The idea that mission should not just be a ministry of the church, one of its offered services, but actually a fundamental and foundational aspect of its whole life is at the heart of the idea of missional church.  With its new title, and the coining of a new word, “missional,” the missional church sounds like something cutting edge and new and trendy.  However, while such an idea and emphasis may seem new to those of us who grew up in a church environment when mission was what was done in some other country by a unique and slightly doubtful class of people known as missionaries, it actually represents the character of the earliest church: 

The single most striking thing about early Christianity is its speed of growth.  In AD 25 there is no such thing as Christianity . . . by AD 125 the Roman emporer has established an official policy in relation to the punishment of Christians; Polycarp has already been a Christian in Smyrna for half a century; Aristides is confronting the emporer Hadrian with the news that there are four races in the world, Barbarians, Greek, Jews and Christians; and a young pagan called Justin is begininng the philisophical quest which will take him through the greatest of the pagan thinkers and lead him, still unsatisfied, to Christ. (N.T Wright, NTPG, p359)

After pointing out the blindingly obvious but often overlooked fact of the early church’s incredible expansion and what this tells us about early Christian praxis, Wright goes on to confront the fallacy that the early church grew so rapidly because the pagan world was such fertile soil for it.  Having established that for both the pagan and the Jew becoming a Christian would be a difficult, dangerous, and counterintuitive thing to do, he then asks,

Why then did early Christianity spread? Because early Chistians believed that what they had found to be true was true for the whole world.  The impetus to mission sprang from the very heart of early Christian conviction.  If we know anything about early Christian praxis . . . it is that the early Chistians engaged in mission, both to Jews and Gentiles . . . This missionary activity was not an addendum to a faith that was basically ’about’ something else.  (N.T Wright, NTPG, p360)

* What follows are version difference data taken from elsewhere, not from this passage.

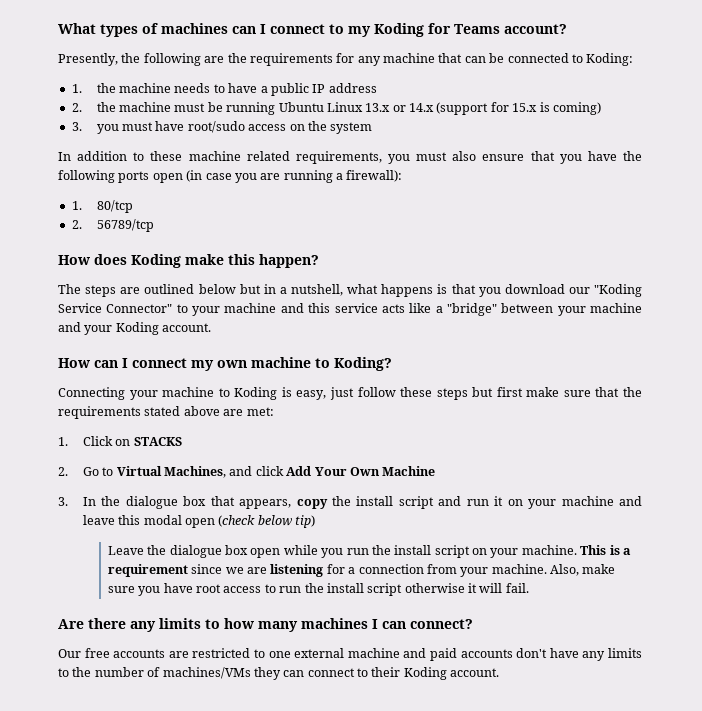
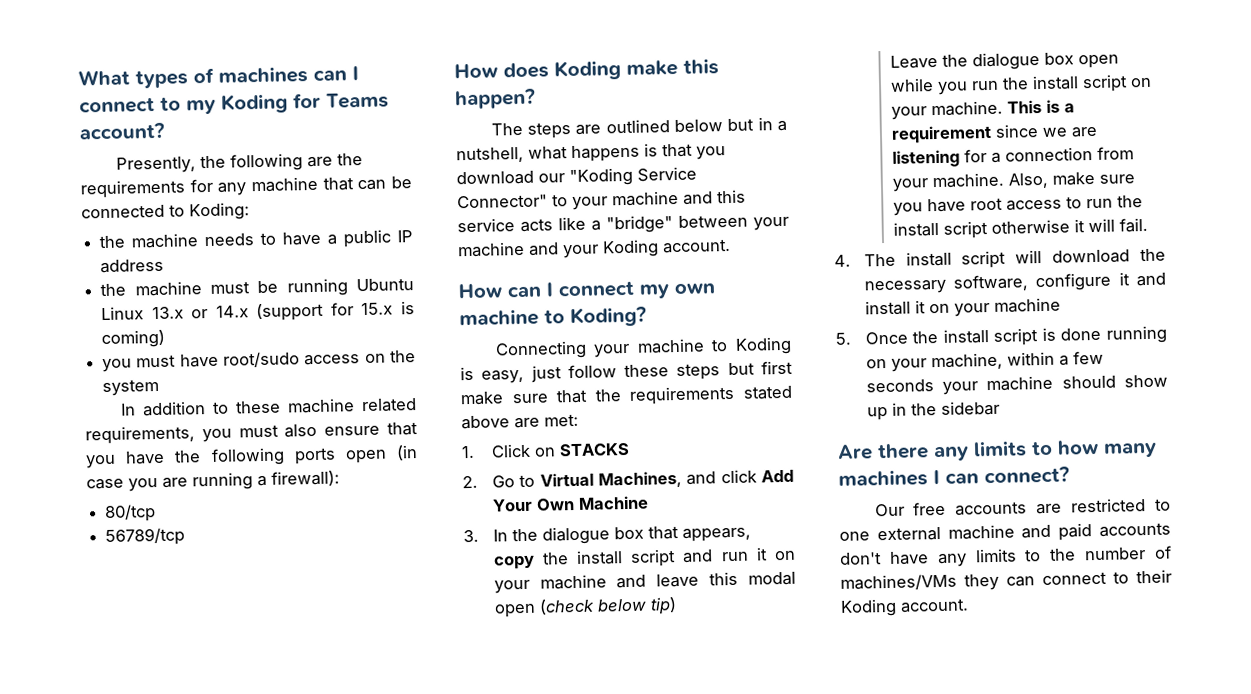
[71,84,82,93] 1. -> (250, 211) none
[71,103,82,112] 2. -> (165, 266) none
[71,122,82,131] 3. -> (166, 339) none
[71,201,82,210] 1. -> (340, 478) none
[71,220,82,229] 2. -> (157, 513) none
(529, 588) none -> [834,248,1166,269] [863,272,1166,295] [864,297,1061,317] [835,325,1168,346] [865,350,1104,372] [865,374,1168,395] [866,400,1000,421] // 4. The install script will download the necessary software, configure it and install it on your machine // 5. Once the install script is done running on your machine, within a few seconds your machine should show up in the sidebar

If Wright is right about this (no pun intended), then is a missing ingredient from our churches’ conviction that what is true for us is also true for everyone else?  Have we secretly, or perhaps not so secretly, bought into the lie that everyone gets to have their own private version of the truth and that that is OK?  Are the churches in the West not doing mission because they and their constituents no longer believe they know the truth or that the truth is worth knowing?